Dealing with men, for Lucy, was, of course, a different kettle of flirting.

“Abel’s flat is empty,” smartly put in Diana. “He and Calli will be away days and days. Something about a big push. So very very strange and paranormal, it’ll hit even the nationals. Bigger than Roswell or a brand new Picasso nobody knew about…”

Lucy was used to Diana’s half-humourous, half-serious attempts to describe Abel’s activities – the most famous being when he and Calli (and someone called Arthur Clun) had travelled to the furthest star systems and back again. Pity they hadn’t brought back any evidence of their journey, though, as Lucy had said at the time. The story had died a death, like most stories, anyway. So, since having taken all such Abellian Calliana with a pinch of salt, Lucy proceeded with her own comparatively petty concerns, by saying: “Abel’s flat is too far. Dad wants to be here in the centre, in case he gets a job here.”

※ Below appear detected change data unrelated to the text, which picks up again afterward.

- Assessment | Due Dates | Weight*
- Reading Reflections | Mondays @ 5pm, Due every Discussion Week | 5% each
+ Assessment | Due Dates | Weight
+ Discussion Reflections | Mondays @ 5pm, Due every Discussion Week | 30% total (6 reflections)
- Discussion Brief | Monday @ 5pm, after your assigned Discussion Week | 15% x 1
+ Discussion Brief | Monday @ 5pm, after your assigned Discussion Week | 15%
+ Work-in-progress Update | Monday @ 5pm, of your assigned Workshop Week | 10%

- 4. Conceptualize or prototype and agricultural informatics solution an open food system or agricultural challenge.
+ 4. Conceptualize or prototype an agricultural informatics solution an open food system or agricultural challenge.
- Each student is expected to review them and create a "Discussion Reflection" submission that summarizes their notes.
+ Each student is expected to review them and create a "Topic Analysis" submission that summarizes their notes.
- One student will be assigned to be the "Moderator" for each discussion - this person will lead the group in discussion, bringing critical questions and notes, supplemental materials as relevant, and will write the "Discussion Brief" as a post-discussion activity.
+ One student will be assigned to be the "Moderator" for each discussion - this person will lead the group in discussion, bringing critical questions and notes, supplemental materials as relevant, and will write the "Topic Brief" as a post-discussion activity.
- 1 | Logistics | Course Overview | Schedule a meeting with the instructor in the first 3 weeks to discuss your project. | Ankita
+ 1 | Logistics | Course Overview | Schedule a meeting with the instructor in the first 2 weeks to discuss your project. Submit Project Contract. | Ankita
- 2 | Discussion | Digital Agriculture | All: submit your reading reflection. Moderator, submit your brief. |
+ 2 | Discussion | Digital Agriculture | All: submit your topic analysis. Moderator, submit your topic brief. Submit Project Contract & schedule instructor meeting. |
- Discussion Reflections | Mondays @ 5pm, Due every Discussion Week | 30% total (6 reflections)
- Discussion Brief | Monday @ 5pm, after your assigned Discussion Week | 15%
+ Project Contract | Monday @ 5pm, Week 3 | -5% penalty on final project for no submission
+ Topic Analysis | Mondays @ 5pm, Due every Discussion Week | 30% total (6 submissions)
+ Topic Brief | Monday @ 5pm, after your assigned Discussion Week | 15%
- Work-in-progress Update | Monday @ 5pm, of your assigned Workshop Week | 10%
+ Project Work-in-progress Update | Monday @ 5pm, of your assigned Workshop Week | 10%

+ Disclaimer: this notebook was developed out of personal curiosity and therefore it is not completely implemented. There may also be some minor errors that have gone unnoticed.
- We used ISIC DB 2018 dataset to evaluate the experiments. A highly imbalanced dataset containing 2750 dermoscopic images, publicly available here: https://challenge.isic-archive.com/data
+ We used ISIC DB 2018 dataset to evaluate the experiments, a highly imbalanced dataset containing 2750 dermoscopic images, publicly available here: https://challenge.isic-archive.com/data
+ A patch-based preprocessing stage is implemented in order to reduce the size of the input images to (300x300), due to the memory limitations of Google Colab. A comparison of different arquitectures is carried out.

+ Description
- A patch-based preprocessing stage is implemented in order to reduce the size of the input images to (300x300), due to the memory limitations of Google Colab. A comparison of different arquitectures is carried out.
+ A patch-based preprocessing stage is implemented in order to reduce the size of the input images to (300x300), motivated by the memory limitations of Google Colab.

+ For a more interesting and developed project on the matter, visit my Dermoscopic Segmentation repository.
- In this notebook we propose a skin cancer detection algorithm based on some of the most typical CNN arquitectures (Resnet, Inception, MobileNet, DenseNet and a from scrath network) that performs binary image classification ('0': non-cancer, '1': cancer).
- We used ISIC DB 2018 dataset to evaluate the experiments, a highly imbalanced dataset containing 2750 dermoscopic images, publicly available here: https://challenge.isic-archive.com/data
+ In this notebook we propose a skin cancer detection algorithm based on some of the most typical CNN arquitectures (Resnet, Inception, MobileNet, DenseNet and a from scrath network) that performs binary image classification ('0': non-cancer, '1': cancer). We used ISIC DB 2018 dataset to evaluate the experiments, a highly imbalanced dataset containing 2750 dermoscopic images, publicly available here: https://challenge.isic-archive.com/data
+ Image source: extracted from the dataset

Lucy was thick-skinned, disingenuous, tactless and so forth – but, despite this, she tended to get her way. Diana, in view of the heavy hint that Lucy’s father would be staying for more than just a brief weekend, scooted into the kitchen, saying: “I can’t have anybody long term.”

“He’ll go as soon as you want,” assured Lucy.

“God’s honest?”

“Yes.”

“OK, Lucy, as long as you hold to that promise.”

And Lucy zipped off to phone her Dad.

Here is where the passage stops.